A cardiologist in the film claims that endodontists do not agree that root canal treated teeth are a cause of systemic infection because we (endodontists) need to “claim science rather than belief.” Actually, I would suggest that it is those who continue to hold on to disproven theories that need to “claim science rather than belief.” Indeed, and as part of the commentary in the film states, twenty-five million root canals are performed on an annual basis. The reason for this high number is because the procedure continues to be safe and effective.

The film ends with a saying: new knowledge is never immediately adopted rather the old knowledge dies out and truth takes its place. I could not agree more but believe a more appropriate citation is needed for this film… “Those who cannot learn from history are doomed to repeat it” (George Santayana).

I am glad the filmmaker got his mojo back and is now feeling better with recovered sexual performance after his 10-year odyssey. However, the “root cause” and subsequent recovery from symptoms described was neither related to a successful endodontically treated tooth nor its extraction.

 

References

1. Roberts HL. Focal infection. Br J Dermato.  33, 353–373, 1921. 

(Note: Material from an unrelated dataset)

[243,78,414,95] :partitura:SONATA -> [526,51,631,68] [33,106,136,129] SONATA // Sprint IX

2. Francke OC, William Hunter’s “oral sepsis” and American odontology. Bull Hist Dent 21(2):73-9, 1973.

3. Pallasch TJ, Wahl MJ. The focal infection theory: appraisal and reappraisal. J Calif Dental Assoc. 2000 Mar;28(3):194-200.

4. Koch, Robert (10 April 1882). "Die Aetiologie der Tuberculose" [The etiology of tuberculosis]. Berliner Klinische Wochenschrift (Berlin Clinical Weekly). 419: 221–30, 1882.

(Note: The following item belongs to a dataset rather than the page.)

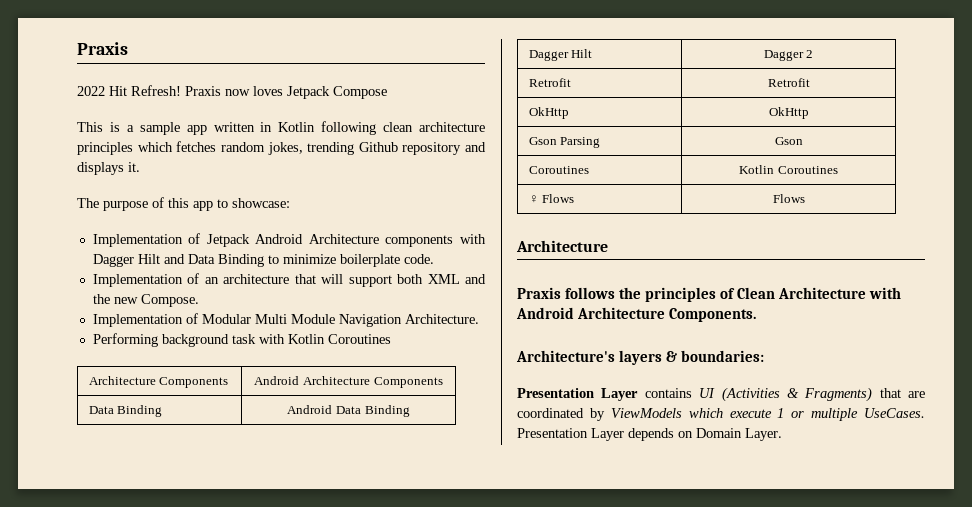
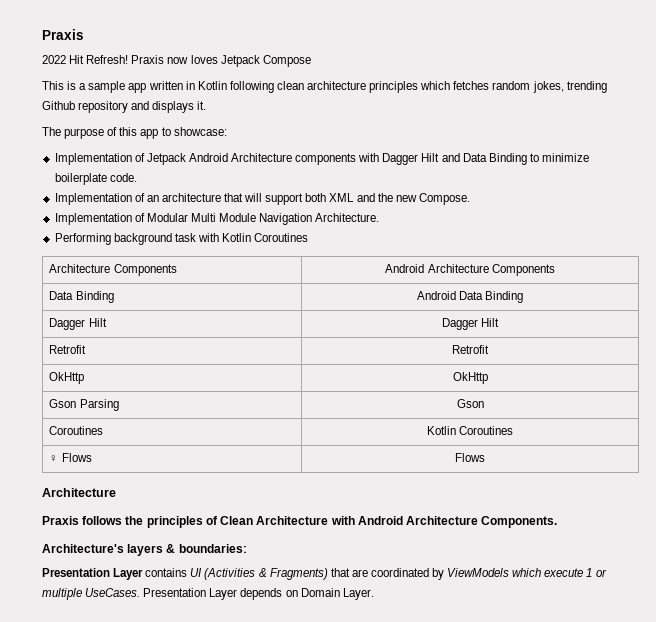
[806,50,814,58] 2 -> [481,318,500,327] Hilt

5. Miller WD, The human mouth as a focus of infection. Dent Cosmos 33:689-713, 1891.

6. Miller WD, The disinfection of dental and surgical instruments. Dent Cosmos 33: 514-26, 1891.

7. Pallasch TJ, Wahl MJ: Focal infection: new age or ancient history? Endodontic Topics 2003; 4, 32-45.

8. Hunter W, Oral sepsis as a cause of disease. Br Med J 215-6, 1900.

9. Hunter W, The role of sepsis and of antisepsis in medicine. Lancet 1:79-86, 1911.

10. Hunter W, The role of sepsis and antisepsis in medicine and the importance of oral sepsis as its chief cause. Dent Register 65: 577-611, 1911.

11. Baumgartner, J. Craig; Siqueira, Jose F.; Sedgley, Christine M.; Kishen, Anil (2007), "Microbiology of Endodontic Disease", Ingle's Endodontics (6 ed.), PMPH-USA.

12. Kopeloff N, Why Infections? Alfred A Knopf, London, 1926. 

13. Woods AC, Focal infection. Am J Ophthalmol 25:1423, 1942. 

14. Cecil RL, Angevine DM, Clinical and experimental observations on focal infection with an analysis of 200 cases of rheumatoid arthritis. Ann Int Med 12(5):577-84, 1938. 

15. Vaizey JM, Clark-Kennedy AE, Dental sepsis in relation to anaemia, dyspepsia, and rheumatism with particular reference to treatment. Br Med J 12:1269-83, 1939. 

16. Reimann HA, Havens WP, Focal infection and systemic disease: A critical appraisal. J Am Med Assoc 114(1):1-6, 1940.